Anxiety Therapy for Parents in Metro Detroit
Healing at the root. For you. For your Family
Most people who come to me with anxiety already know something is driving it. They might not call it trauma. They might trace it to something, or they might just know it's been there a long time. But they sense it's there.
I think of it like a pebble in a shoe. You can keep walking. Most people do, especially when there's a lot to juggle and stopping feels like it isn't an option. You adjust without realizing you're adjusting, avoid without realizing you're avoiding. But it's still there, and it's still shaping every step. Anxiety is often like that. Something underneath has been quietly running the show long before you stopped to look at it.
When we can actually take the shoe off and deal with what's in it, you can return to your natural gait.
For a lot of people, becoming a parent is the moment they finally can't walk around it anymore.
When Managing It Isn’t Enough
You've probably already tried to get on top of it. The breathing techniques, the books, maybe even therapy. And it helped, for a while. But the anxiety kept coming back.
That's what happens when you're working around the pebble instead of removing it. The relief is real, but it's temporary. Until something addresses what's underneath, the nervous system stays on guard.
That's where this work is different.
We often don't know the extent to which the pebble has been affecting us until we start noticing how we're moving differently. Parents especially notice this. They find themselves responding instead of reacting. Staying regulated in moments that used to derail them. Showing up for their kids in ways that feel more like who they actually want to be.
Sometimes the shifts are profound. More often they're subtle. But they're real.
What’s Usually Underneath
Anxiety rarely exists on its own. Underneath it there's almost always something the nervous system never fully resolved. This doesn't require a dramatic event. It can come from needs that weren't met, experiences that overwhelmed your capacity to cope at the time, or ways of moving through the world that made sense once and now don't serve you anymore.
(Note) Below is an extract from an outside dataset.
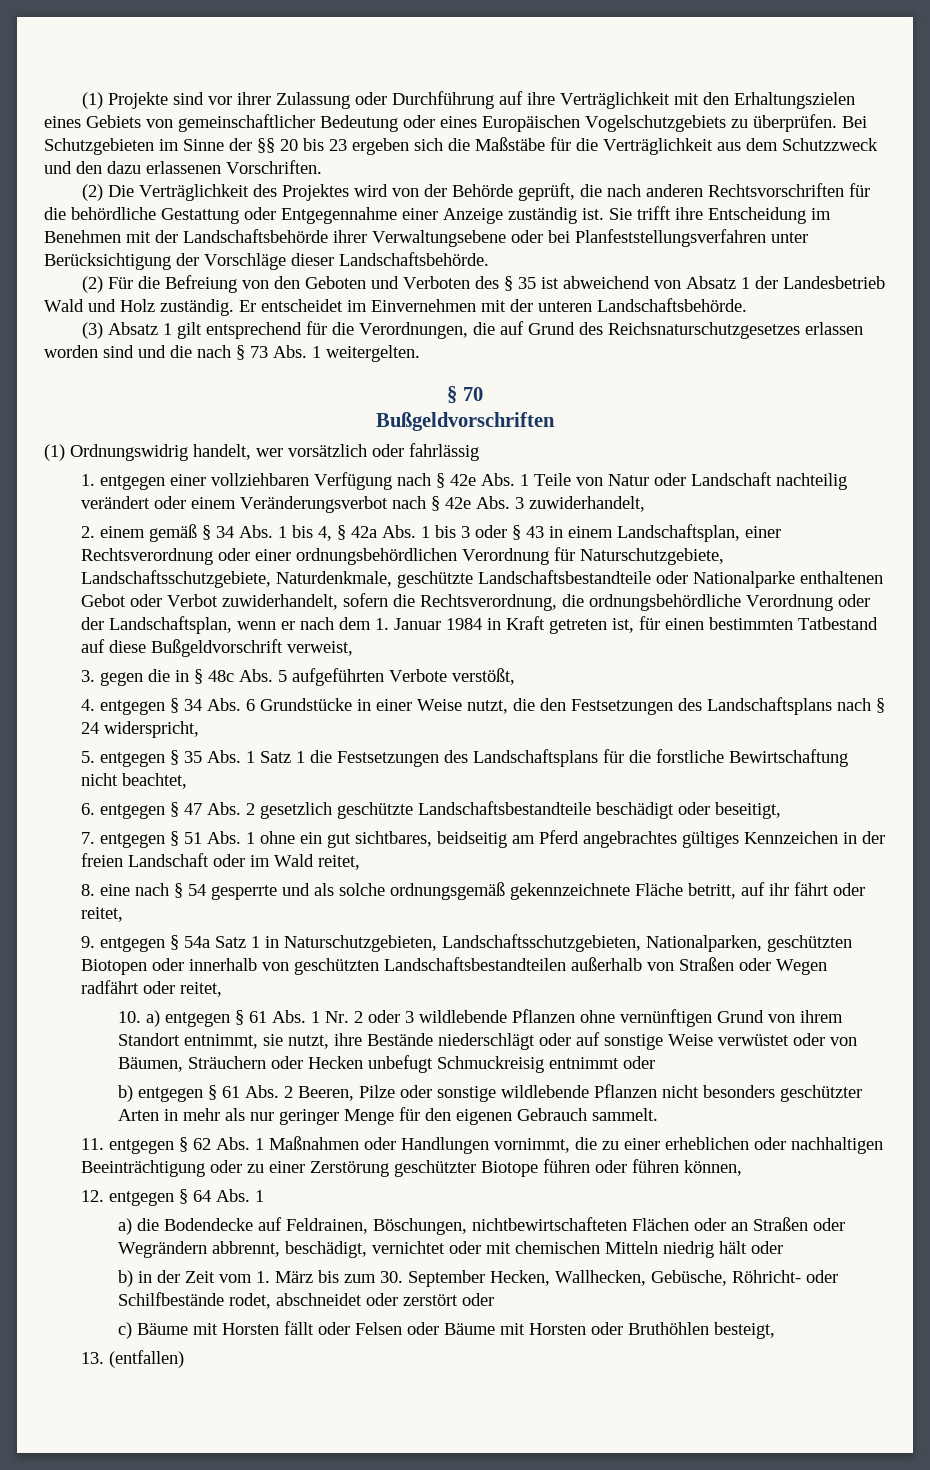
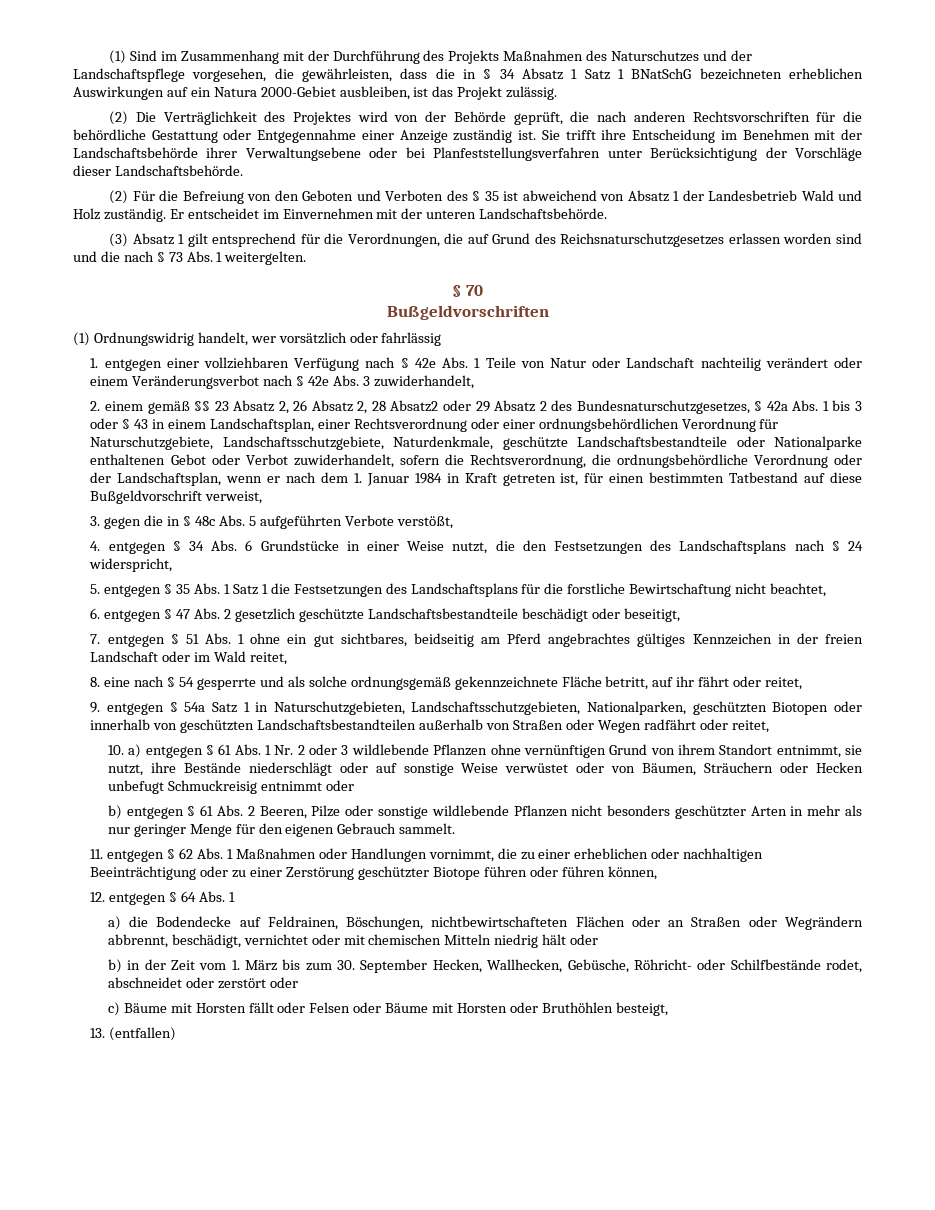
- (1) Projekte sind vor ihrer Zulassung oder Durchführung auf ihre Verträglichkeit mit den Erhaltungszielen eines Gebiets von gemeinschaftlicher Bedeutung oder eines Europäischen Vogelschutzgebiets zu überprüfen. Bei Schutzgebieten im Sinne der §§ 20 bis 23 ergeben sich die Maßstäbe für die Verträglichkeit aus dem Schutzzweck und den dazu erlassenen Vorschriften.
+ (1) Sind im Zusammenhang mit der Durchführung des Projekts Maßnahmen des Naturschutzes und der Landschaftspflege vorgesehen, die gewährleisten, dass die in § 34 Absatz 1 Satz 1 BNatSchG bezeichneten erheblichen Auswirkungen auf ein Natura 2000-Gebiet ausbleiben, ist das Projekt zulässig.
- 2. einem gemäß § 34 Abs. 1 bis 4, § 42a Abs. 1 bis 3 oder § 43 in einem Landschaftsplan, einer Rechtsverordnung oder einer ordnungsbehördlichen Verordnung für Naturschutzgebiete, Landschaftsschutzgebiete, Naturdenkmale, geschützte Landschaftsbestandteile oder Nationalparke enthaltenen Gebot oder Verbot zuwiderhandelt, sofern die Rechtsverordnung, die ordnungsbehördliche Verordnung oder der Landschaftsplan, wenn er nach dem 1. Januar 1984 in Kraft getreten ist, für einen bestimmten Tatbestand auf diese Bußgeldvorschrift verweist,
+ 2. einem gemäß §§ 23 Absatz 2, 26 Absatz 2, 28 Absatz2 oder 29 Absatz 2 des Bundesnaturschutzgesetzes, § 42a Abs. 1 bis 3 oder § 43 in einem Landschaftsplan, einer Rechtsverordnung oder einer ordnungsbehördlichen Verordnung für Naturschutzgebiete, Landschaftsschutzgebiete, Naturdenkmale, geschützte Landschaftsbestandteile oder Nationalparke enthaltenen Gebot oder Verbot zuwiderhandelt, sofern die Rechtsverordnung, die ordnungsbehördliche Verordnung oder der Landschaftsplan, wenn er nach dem 1. Januar 1984 in Kraft getreten ist, für einen bestimmten Tatbestand auf diese Bußgeldvorschrift verweist,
Parenting has a particular way of bringing this to the surface. The moments where you react and don't recognize yourself. The patterns you swore you wouldn't repeat. The realization that what you're carrying is starting to affect the people you love most.
That's where EMDR and IFS come in. Together they help us find the pebble, understand how it got there, and actually deal with it rather than just finding better ways to walk around it. And while we're doing that deeper work, we also make sure you have what you need to get through your days right now. Coping skills aren't the destination, but they matter, especially early on.
What Shifts When the Work Takes Hold
We often don't know the extent to which the pebble has been affecting us until we start noticing how we're moving differently. Parents especially notice this. They find themselves responding instead of reacting. Staying regulated in moments that used to derail them. Showing up for their kids in ways that feel more like who they actually want to be.
Sometimes the shifts are profound. More often they're subtle. But they're real.
Who I Work Best With
The people I work best with aren’t just struggling with anxiety. They’re ready to look at what’s underneath it. Readiness matters more than anything else. It’s about having the capacity to do this kind of work right now and genuinely wanting to, not just feeling like you should. Most of my clients have had therapy before. They have insight. Something just hasn’t moved yet. If that’s where you are, we’re probably a good fit.
And if you’re not quite there yet, if you’re in the thick of it and just need some relief right now, that’s okay too. We start where you are.
Imagine a life where…
you aren’t trying so hard to regulate yourself just to get through the day
you can be present with your kids instead of managing yourself around them
the anxiety that’s been in the background can finally settle
Available in person in Southfield and virtually across Michigan.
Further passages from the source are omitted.